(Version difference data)
* * * * *
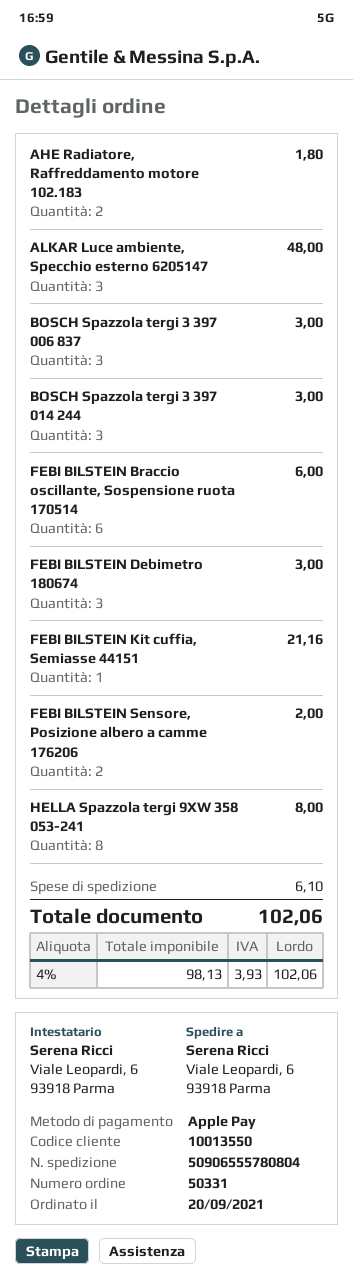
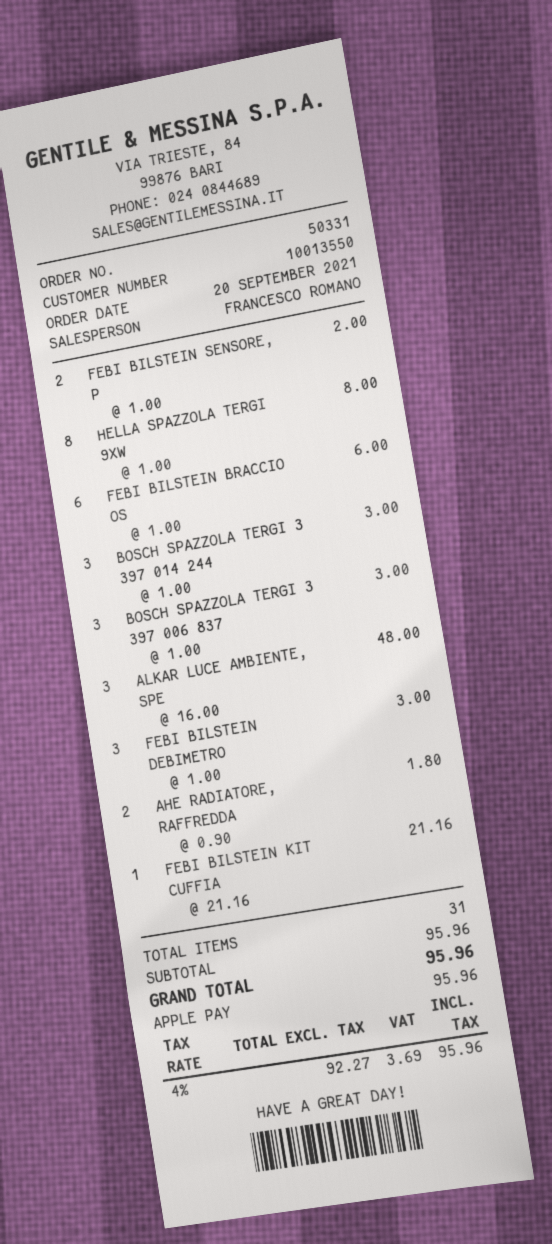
shipping: 6.10 -> none
net: 98.13 -> 92.27
tax: 4% = 3.93 -> 4% = 3.69
total: 102.06 -> 95.96

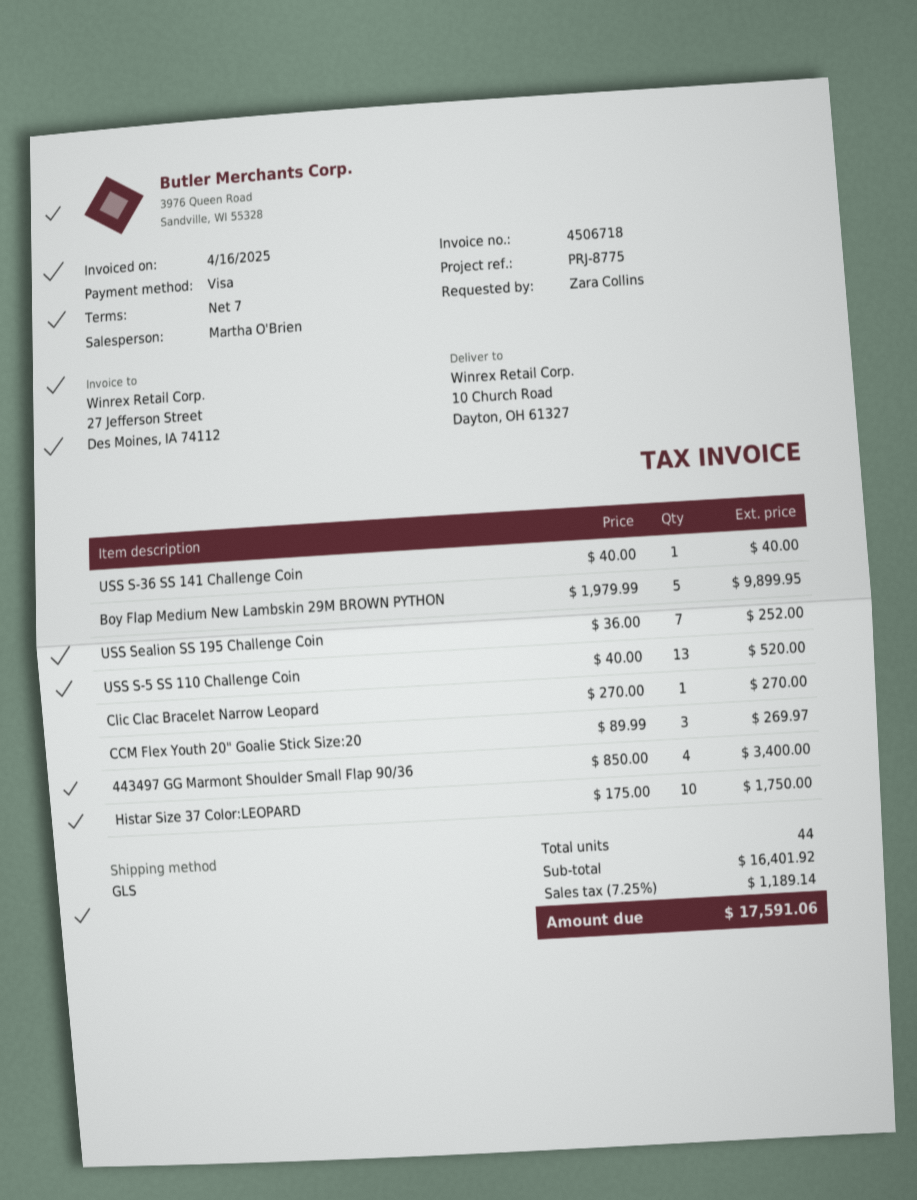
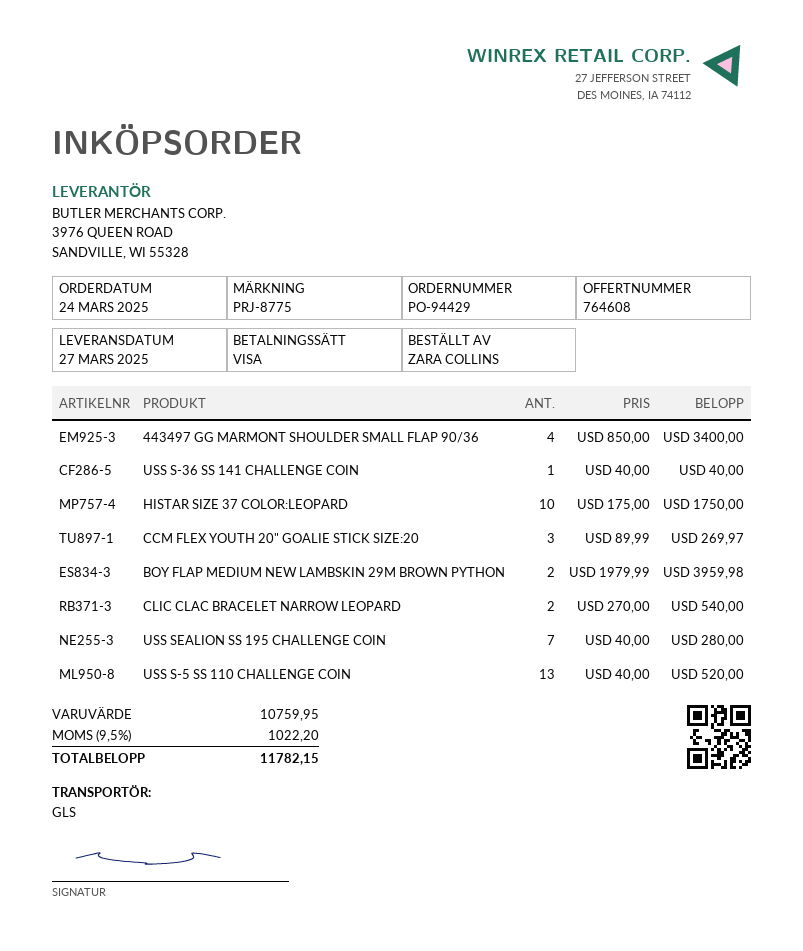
Boy Flap Medium New Lambskin 29M BROWN PYTHON: 5 x 1979.99 = 9899.95 -> 2 x 1979.99 = 3959.98
USS Sealion SS 195 Challenge Coin: 7 x 36.00 = 252.00 -> 7 x 40.00 = 280.00
Clic Clac Bracelet Narrow Leopard: 1 x 270.00 = 270.00 -> 2 x 270.00 = 540.00
subtotal: 16401.92 -> 10759.95
tax: 7.25% = 1189.14 -> 9.5% = 1022.20
total: 17591.06 -> 11782.15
* * * * *
◆ **ACTIVITY**
Copy out all the data exactly; skip the pictures.

◆ **ANSWER BOX**
shipping: 6.10 -> none
net: 98.13 -> 92.27
tax: 4% = 3.93 -> 4% = 3.69
total: 102.06 -> 95.96

Boy Flap Medium New Lambskin 29M BROWN PYTHON: 5 x 1979.99 = 9899.95 -> 2 x 1979.99 = 3959.98
USS Sealion SS 195 Challenge Coin: 7 x 36.00 = 252.00 -> 7 x 40.00 = 280.00
Clic Clac Bracelet Narrow Leopard: 1 x 270.00 = 270.00 -> 2 x 270.00 = 540.00
subtotal: 16401.92 -> 10759.95
tax: 7.25% = 1189.14 -> 9.5% = 1022.20
total: 17591.06 -> 11782.15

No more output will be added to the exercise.